Try this beautiful problem from Singapore Mathematics Olympiad, SMO, 2012 based on Prime numbers.
Let A be a 4 - digit integer. When both the first digit (leftmost) and the third digit are increased by n, and the second digit and the fourth digit are decreased by n, the new number is n times A. Find the value of A.
Algebra
Prime Number
Answer: 1818
Singapore Mathematics Olympiad
Challenges and Thrills - Pre - College Mathematics
If you got stuck you can follow this hint:
We can assume the 4 digit number to be A = \(\overline {abcd}\)

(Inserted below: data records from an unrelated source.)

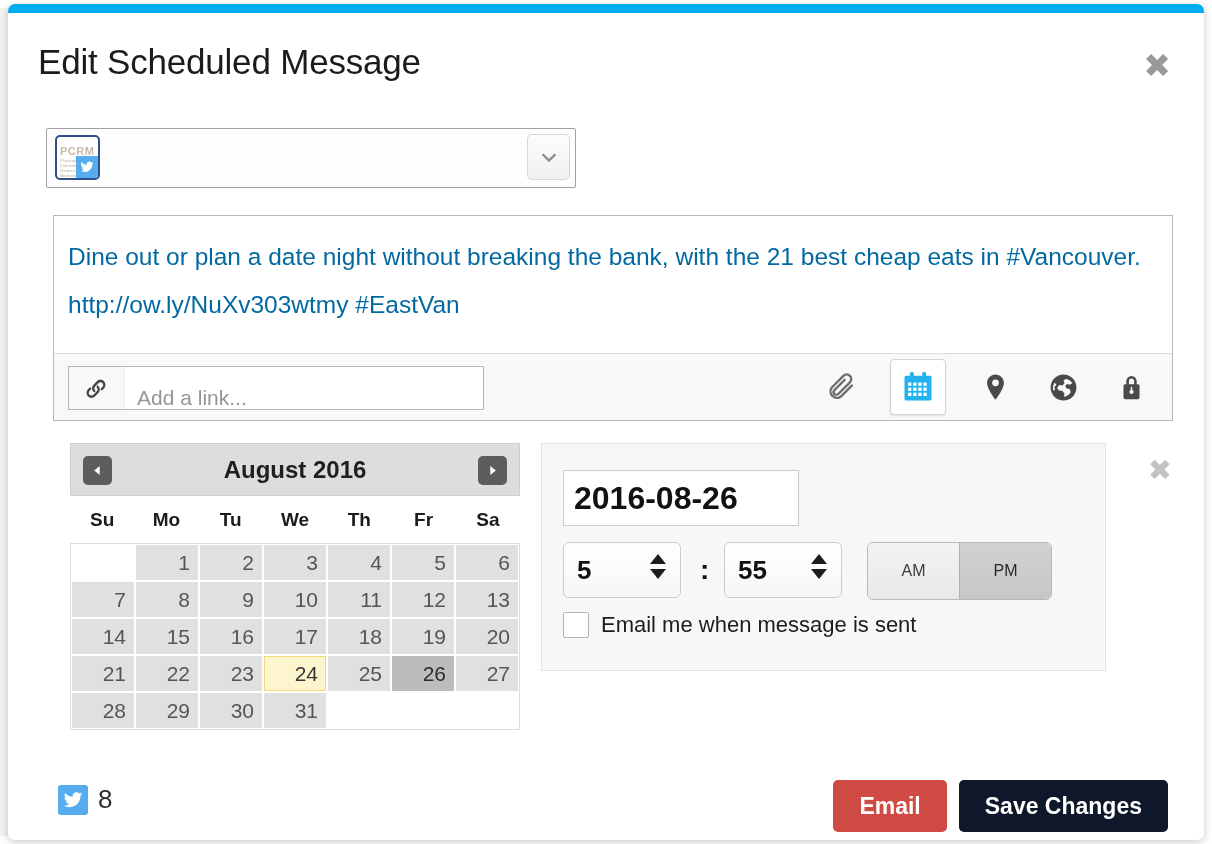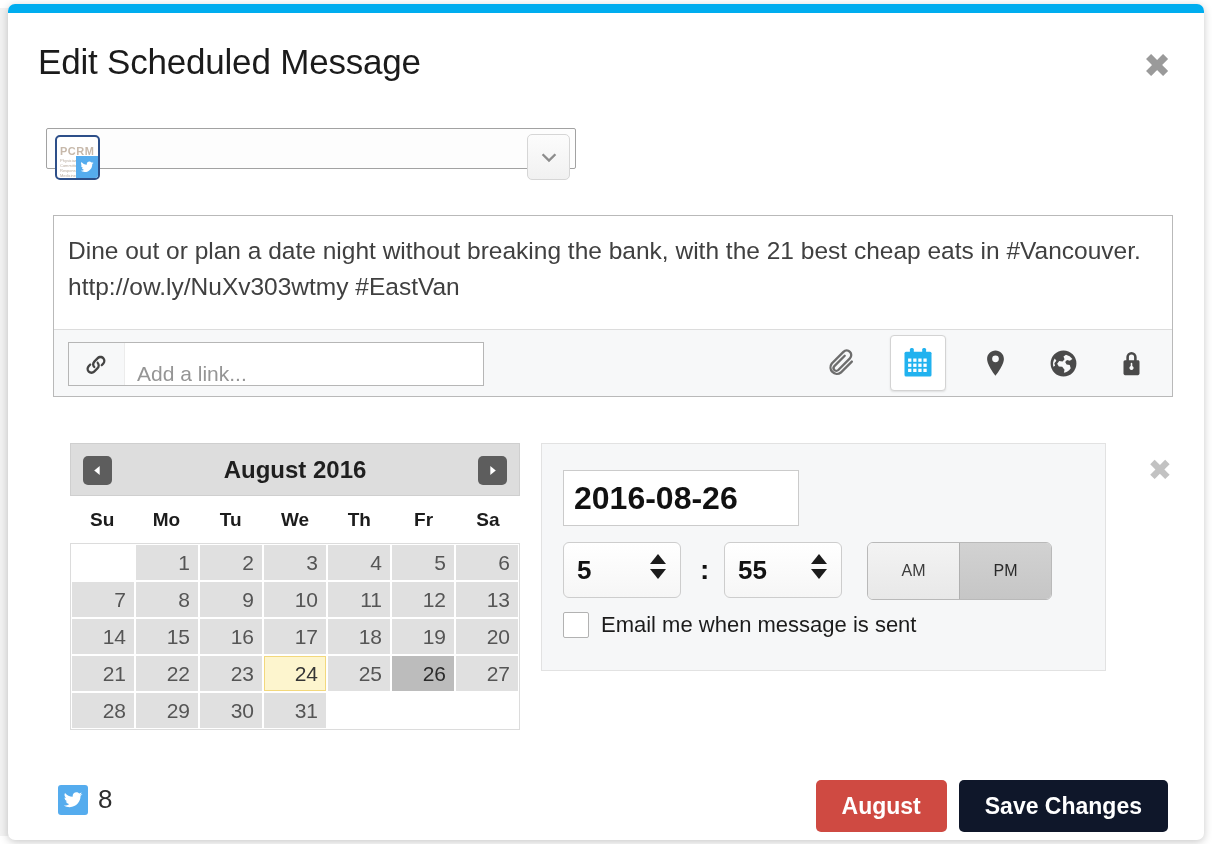--- a/index.html
+++ b/index.html
@@ -62,21 +62,21 @@
     font-weight: bold;
     cursor: pointer;
     font-family: "DejaVu Sans", sans-serif;
     user-select: none;
   }
 
   
   .profile-select {
     position: absolute;
     left: 38px; top: 124px;
-    width: 530px; height: 41px;
+    width: 530px; height: 60px;
     background: #fdfdfd;
     border: 1px solid #a2a2a2;
     border-radius: 2px;
     box-sizing: border-box;
   }
   .avatar {
     position: absolute;
     left: 8px; top: 6px;
     width: 45px; height: 45px;
     background: #ffffff;
@@ -131,22 +131,22 @@
     position: absolute;
     left: 45px; top: 211px;
     width: 1120px;
     border: 1px solid #b9b9b9;
     box-sizing: border-box;
     background: #ffffff;
   }
   .compose-text {
     padding: 17px 18px 24px 14px;
     font-size: 24.5px;
-    line-height: 36px;
-    color: #404040;
+    line-height: 48px;
+    color: #0369a1;
     min-height: 104px;
     box-sizing: border-box;
     white-space: pre-wrap;
     word-break: break-word;
     outline: none;
   }
   .compose-toolbar {
     position: relative;
     height: 66px;
     background: #f7f8f9;
@@ -641,18 +641,18 @@
     <div class="counter">
       <div class="tw-box">
         <svg viewBox="0 0 24 24">
             <path d="M23 4.9c-.8.4-1.7.6-2.6.8 1-.6 1.7-1.5 2-2.6-.9.5-1.9.9-3 1.1-.8-.9-2-1.5-3.3-1.5-2.5 0-4.5 2-4.5 4.5 0 .4 0 .7.1 1C8 8 4.6 6.2 2.4 3.5c-.4.7-.6 1.5-.6 2.3 0 1.6.8 3 2 3.8-.7 0-1.4-.2-2-.5 0 2.2 1.6 4 3.6 4.4-.4.1-.8.2-1.2.2-.3 0-.6 0-.9-.1.6 1.8 2.2 3.1 4.2 3.1-1.5 1.2-3.5 1.9-5.6 1.9H1c2 1.3 4.4 2 7 2 8.4 0 13-7 13-13v-.6c.9-.6 1.7-1.4 2.3-2.3z"></path>
           </svg>
       </div>
       <div class="counter-num">8</div>
     </div>
 
     <div class="footer-btns">
-      <button class="btn btn-cancel">August</button>
+      <button class="btn btn-cancel">Email</button>
       <button class="btn btn-save">Save Changes</button>
     </div>
 
   </div>
 </div>
 
 </body></html>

If we expand it into the equation
1000(a+n) + 100(b - n) + 10(c+n) + (d-n) = nA
Try the rest of the sum ...........
After the previous hint :
If we compare the equation it gives :
A + 909 n = nA or
(n-1)A = 909 n
Now one thing we can understand that n and (n-1) are relatively prime and 101 is a prime number . So n= 2 or n= 4.
We have almost got the answer .So try to do the rest now ..........
If n = 4 then A = 1212, which is impossible right?
as b<n given .so
n=2 and A = \( 909 \times 2\) = 1818
AMC - AIME Boot Camp... for brilliant students.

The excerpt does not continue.